In several subsequent decisions, this court has approved the practice of receiving such evidence to affect credibility. State v. Wingard, 92 Wash. 219, 158 Pac. 725; State v. Elder, 130 Wash. 612, 228 Pac. 1016; State v. Gaffney, 151 Wash. 599, 276 Pac. 873; State v. Crockett, 161 Wash. 262, 296 Pac. 1041; State v. Thomas, 8 Wn. (2d) 573, 113 P. (2d) 73; and State v. Hoggatt, 38 Wn. (2d) 932, 234 P. (2d) 495. In the Elder and Hoggatt cases, it was indicated that the admission of such evidence lies within the sound discretion of the trial court. This is to be compared to the rule laid down in the Workman and Jackson cases, to the effect that a party is entitled to introduce such evidence as a matter of right.
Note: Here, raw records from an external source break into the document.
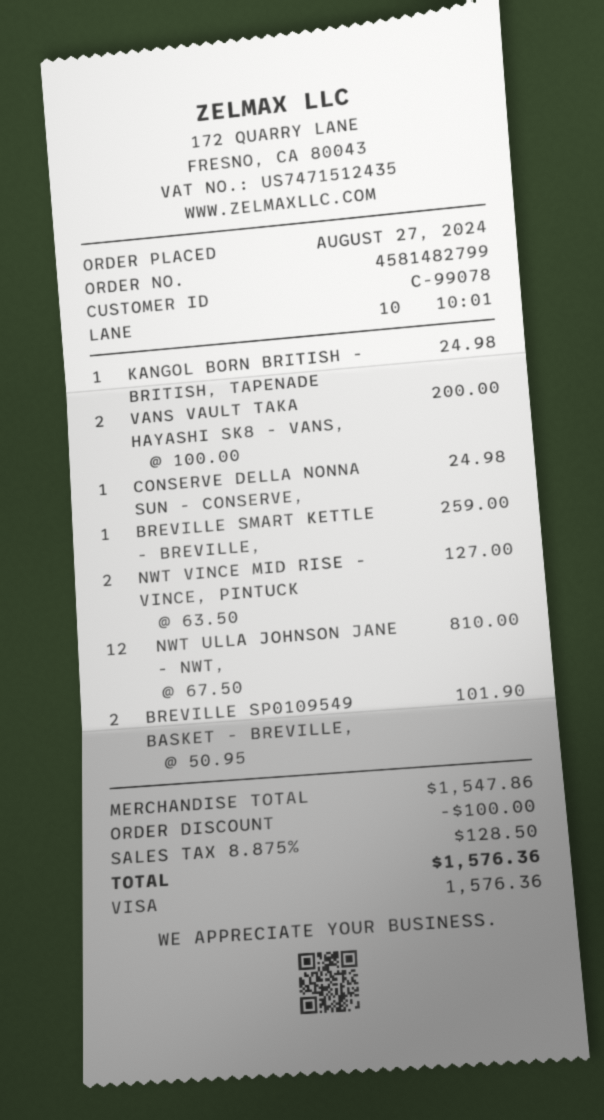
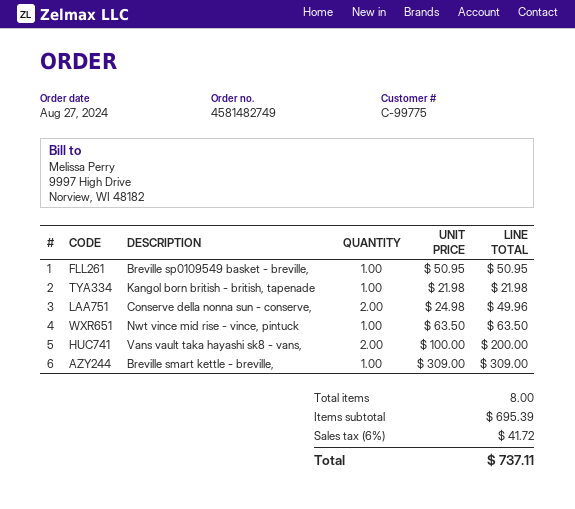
order number: 4581482799 -> 4581482749
customer number: C-99078 -> C-99775
KANGOL BORN BRITISH - BRITISH, TAPENADE: 1 x 24.98 = 24.98 -> 1 x 21.98 = 21.98
CONSERVE DELLA NONNA SUN - CONSERVE,: 1 x 24.98 = 24.98 -> 2 x 24.98 = 49.96
BREVILLE SMART KETTLE - BREVILLE,: 1 x 259.00 = 259.00 -> 1 x 309.00 = 309.00
NWT VINCE MID RISE - VINCE, PINTUCK: 2 x 63.50 = 127.00 -> 1 x 63.50 = 63.50
NWT ULLA JOHNSON JANE - NWT,: 12 x 67.50 = 810.00 -> none
BREVILLE SP0109549 BASKET - BREVILLE,: 2 x 50.95 = 101.90 -> 1 x 50.95 = 50.95
subtotal: 1547.86 -> 695.39
discount: 100.00 -> none
tax: 8.875% = 128.50 -> 6% = 41.72
total: 1576.36 -> 737.11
 652    STATE v. WOLF.      [40 Wn. (2d)

In the instant case, it is not clear from the record whether the trial court's rejection of the proffered testimony resulted from an exercise of discretion or represented a ruling that such evidence is wholly inadmissible. For the reasons indicated below, we believe that such evidence was wholly inadmissible and that the correct result was therefore reached, whichever reason may have motivated the trial court.
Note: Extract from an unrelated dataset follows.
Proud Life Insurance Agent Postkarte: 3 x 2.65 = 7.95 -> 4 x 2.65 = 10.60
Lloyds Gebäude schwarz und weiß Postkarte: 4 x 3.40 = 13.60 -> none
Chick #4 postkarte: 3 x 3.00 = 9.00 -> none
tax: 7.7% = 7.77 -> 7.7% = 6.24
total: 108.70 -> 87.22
[1] The admissibility of evidence as to general reputation for immorality, to affect credibility, whether as a matter of right or of judicial discretion, is predicated upon the philosophy of State v. Coella, supra. That philosophy was expressly rejected in State v. Linton, supra. In doing so, this court referred to decisions from other jurisdictions which deal with evidence as to general reputation, as well as decisions dealing with evidence as to specific acts. We there characterized as "logically sound" a quoted portion of the opinion in People v. Gray, 25 Ill. 431, 96 N. E. 268, a part of which reads as follows:

"`If the reputation of the prosecuting witness for chastity were to be held admissible as going to her general credibility, then, logically, such testimony would be equally admissible as to the credibility of any female who might be called to give evidence in any case. The court properly excluded the evidence as to the reputation of the prosecuting witness for chastity.' " (p. 93)

State v. Linton left the door open to receive evidence as to specific acts of immoral conduct if the trial court, in its discretion, found it acceptable. Likewise, State v. Elder, supra, and State v. Hoggatt, supra, left the door open to receive evidence as to general reputation for chastity if the trial court, in its discretion, found it acceptable. However correct that ruling may be with respect to evidence as to specific acts of immoral conduct (a question which is not before us), we are now convinced that the trial court should no longer be considered as having discretion to receive evidence as to general reputation for chastity for the purpose of affecting the credibility of the witness.

 June 1952]               STATE v. WOLF.           653

If, as we in effect said in State v. Linton, the trait of chastity has no such definite correlation with that of veracity as to justify courts in using the former as a criterion of the latter, then it is difficult to see where there is any room for the exercise of judicial discretion. As long as such discretion is lodged with the trial courts, questions as to reputation for immoral conduct will be asked. It is the asking of such questions in front of the jury which does the principal damage. Warred v. Hynes, 4 Wn. (2d) 128, 138, 102 P. (2d) 691. If the witness' reputation for chastity is so bad that it has in some way affected his or her reputation for truth and veracity, then the direct question can be asked as to reputation for truth and veracity. If the witness' reputation for chastity has not produced this result, then the jury should not be invited to make this deduction.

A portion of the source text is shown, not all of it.